Originally staged in 2006 shortly after lyricist Fred Ebb (who along with John Kander had previously created the classic scores to Cabaret and Chicago) had passed away, the history of Curtains has been a chequered one. However, this is not at all apparent in the production, which is a dazzling ode to show business while also presenting a genuinely puzzling murder mystery (no spoilers here as to the identity of the murderer).
Jason Manford heads up a superb and impressively large cast playing Lt. Frank Cioffi, the detective assigned to investigate the murder and who insists that the theatre is locked down in order to keep all of the suspects together. Comedian Manford has carved himself a respectable career in musical theatre lately and he manages the deceptively difficult role of Cioffi extremely well: bouncing from hardboiled detective to theatrical fan-boy brilliantly while also displaying a lovely pure singing voice and decent dancing skills. His comic abilities are also used quite subtly to generate some big laughs.
The rest of the cast are equally excellent with standouts including Samuel Holmes as Christopher Belling the acerbic British director who gets most of the best one-liners, Rebecca Lock as the offensively blunt producer Carmen Berstein whose number It’s a Business stops the show, and Emma Caffrey as the air-headed ingénue Bambi. Also bursting with talent are Andy Coxon and Carley Stenson as the once-married songwriting team behind Robbin’ Hood and Martin Callaghan as the jovial backer Oscar. The beauty of Curtains is that it is very much an ensemble piece, allowing everyone their chance to shine in their roles however small: something every single cast member does with aplomb.

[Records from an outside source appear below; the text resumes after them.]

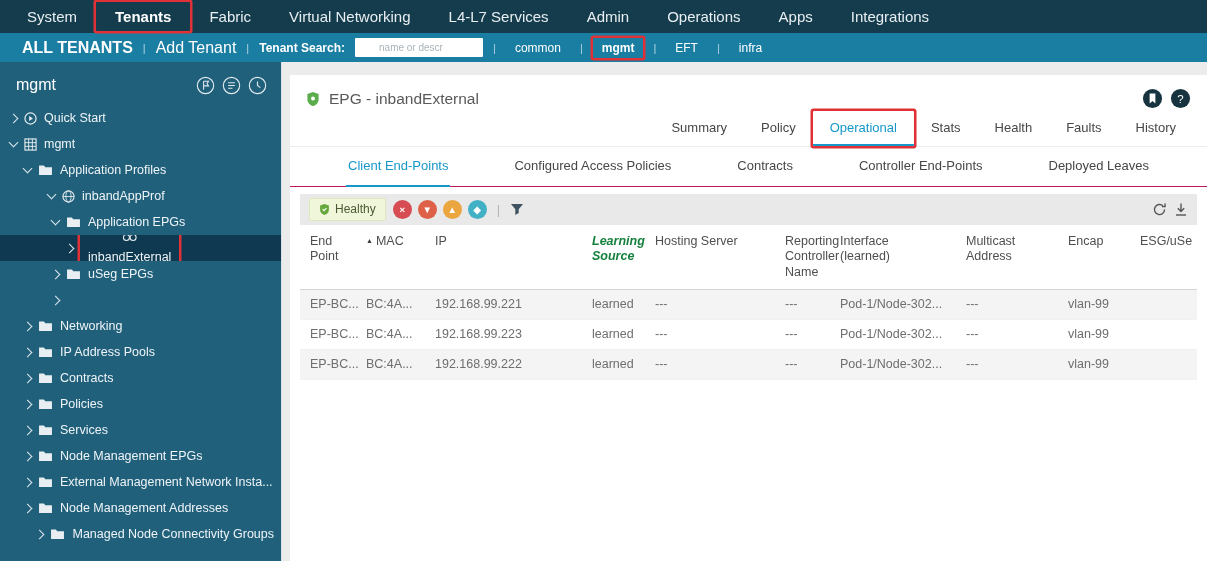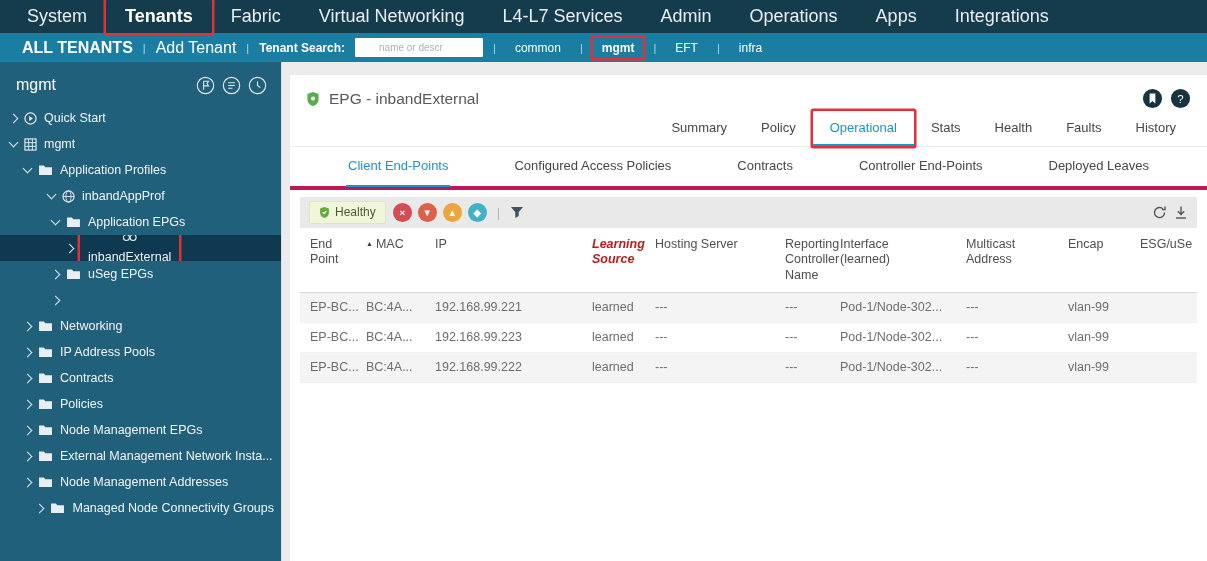--- a/index.html
+++ b/index.html
@@ -1,21 +1,21 @@
 <!DOCTYPE html>
 <html><head>
 <meta charset="utf-8">
 <style>
   * { margin:0; padding:0; box-sizing:border-box; }
   html,body { width:1207px; height:561px; overflow:hidden; background:#ececec;
               font-family:"Liberation Sans", sans-serif; }
 
   
   .top-nav { height:33px; background:#143c4d; display:flex; align-items:center; padding-left:8px; }
-  .nav-item { color:#e8eef1; font-size:18px; padding:6px 19px; cursor:pointer; white-space:nowrap; }
+  .nav-item { color:#e8eef1; font-size:15px; padding:6px 19px; cursor:pointer; white-space:nowrap; }
   .nav-item.active { color:#fff; font-weight:bold; }
   .callout { box-shadow:0 0 0 2.5px #e03236; border-radius:1px; }
 
   
   .tenant-bar { height:29px; background:#1a7da2; display:flex; align-items:center; padding:0 14px 0 22px; gap:10px; }
   .tb-strong { color:#fff; font-size:16px; font-weight:bold; cursor:pointer; }
   .tb-link { color:#fff; font-size:16px; cursor:pointer; }
   .tb-label { color:#fff; font-size:12px; font-weight:bold; }
   .tb-sep { color:rgba(255,255,255,.65); font-size:11px; }
   .tb-input { width:128px; height:19px; border:none; border-radius:1px; font-size:10px; padding:0 24px;
@@ -55,42 +55,42 @@
 
   .title-row { display:flex; align-items:center; gap:9px; padding:13px 16px 2px 16px; }
   .page-title { font-size:15.5px; color:#595959; }
   .hdr-icons { margin-left:auto; display:flex; gap:7px; }
   .hdr-icon { width:21px; height:21px; cursor:pointer; }
 
   .tabs { display:flex; justify-content:flex-end; padding-right:14px; border-bottom:1px solid #ececec; }
   .tab { font-size:13px; color:#474747; padding:9px 17px 11px; cursor:pointer; }
   .tab.active { color:#1797c8; border-bottom:2px solid #1797c8; padding-bottom:9px; }
 
-  .subtabs { display:flex; justify-content:center; gap:62px; border-bottom:4px solid #be185d; }
+  .subtabs { display:flex; justify-content:center; gap:62px; border-bottom:1px solid #be185d; }
   .subtab { font-size:13px; color:#474747; padding:11px 2px 12px; border-bottom:2px solid transparent;
             margin-bottom:-1px; cursor:pointer; white-space:nowrap; }
   .subtab.active { color:#1797c8; border-bottom-color:#1797c8; }
 
   .toolbar { margin:7px 10px 0; background:#e9e9e9; height:31px; display:flex; align-items:center;
              gap:7px; padding:0 9px; }
   .health-badge { display:flex; align-items:center; gap:5px; background:#f0f6da; border:1px solid #dde8c0;
                   border-radius:2px; padding:3px 9px 4px; font-size:12px; color:#4c5a34; }
   .sev-icons { display:flex; gap:6px; align-items:center; }
   .sev { width:19px; height:19px; border-radius:50%; color:#fff; font-size:9.5px; font-weight:bold;
          display:flex; align-items:center; justify-content:center; cursor:pointer; }
   .tb2-sep { color:#b5b5b5; font-size:13px; margin:0 3px; }
   .tool-icon { display:inline-flex; align-items:center; cursor:pointer; }
   .spacer { flex:1; }
 
   .thead { display:grid; grid-template-columns:66px 69px 157px 63px 130px 55px 126px 102px 72px minmax(0,1fr);
            margin:0 10px; padding:9px 0 9px; border-bottom:1px solid #d4d4d4; color:#4f4f4f;
            font-size:12.5px; line-height:1.22; align-items:start; }
   .th { padding-right:8px; overflow:hidden; cursor:pointer; }
   .th:first-child { padding-left:10px; }
-  .th.em { font-weight:bold; font-style:italic; color:#b91c1c; }
+  .th.em { font-weight:bold; font-style:italic; color:#15803d; }
   .th:nth-child(7) .lbl { max-width:70px; display:inline-block; }
   .sort { font-size:7px; color:#3d3d3d; margin-right:3px; vertical-align:2px; }
 
   .tbody { margin:0 10px; }
   .tr { display:grid; grid-template-columns:66px 69px 157px 63px 130px 55px 126px 102px 72px minmax(0,1fr);
         height:30px; align-items:center; font-size:12.5px; color:#6e6e6e;
         border-bottom:1px solid #f1f1f1; cursor:pointer; }
   .tr.odd { background:#f4f4f4; }
   .td { padding-right:8px; overflow:hidden; white-space:nowrap; }
   .td:first-child { padding-left:10px; }
@@ -288,20 +288,31 @@
             </span>
           </div>
           <div class="tree-row" style="padding-left: 24px;">
             <span class="chev right"></span>
             <span class="tree-wrap">
               <span class="tree-icon">
                 <svg width="15" height="12" viewBox="0 0 16 13">
                   <path d="M1 1.5h5.2l1.6 2H15v8.5H1z" fill="#e8eef1"></path>
                 </svg>
               </span>
+              <span class="tree-label">Services</span>
+            </span>
+          </div>
+          <div class="tree-row" style="padding-left: 24px;">
+            <span class="chev right"></span>
+            <span class="tree-wrap">
+              <span class="tree-icon">
+                <svg width="15" height="12" viewBox="0 0 16 13">
+                  <path d="M1 1.5h5.2l1.6 2H15v8.5H1z" fill="#e8eef1"></path>
+                </svg>
+              </span>
               <span class="tree-label">Node Management EPGs</span>
             </span>
           </div>
           <div class="tree-row" style="padding-left: 24px;">
             <span class="chev right"></span>
             <span class="tree-wrap">
               <span class="tree-icon">
                 <svg width="15" height="12" viewBox="0 0 16 13">
                   <path d="M1 1.5h5.2l1.6 2H15v8.5H1z" fill="#e8eef1"></path>
                 </svg>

The show itself is very good if not entirely perfect. It has some pacing issues, perhaps a few too many songs and although the score is great, none of the numbers are overly memorable. However, none of these minor flaws are too apparent due to the enthusiasm and talent of the cast as well as the very strong and amusing direction of Paul Foster, the often athletic choreography of Alistair David, David Woodhead’s perfectly evocative sets and Tim Mitchell’s beautiful lighting design. This is a relatively modern musical that is a love letter to the classic shows that it often references and although it offers a great night out for everyone, theatre fans and insiders are sure to find it particularly rewarding and funny.
And despite devoting an entire song to how awful theatrical critics are, this particular critic will still heartily recommend Curtains. In the finale the entire cast sings a song entitled A Tough Act to Follow, and after enjoying their company for two and a half hours it’s impossible to argue with that.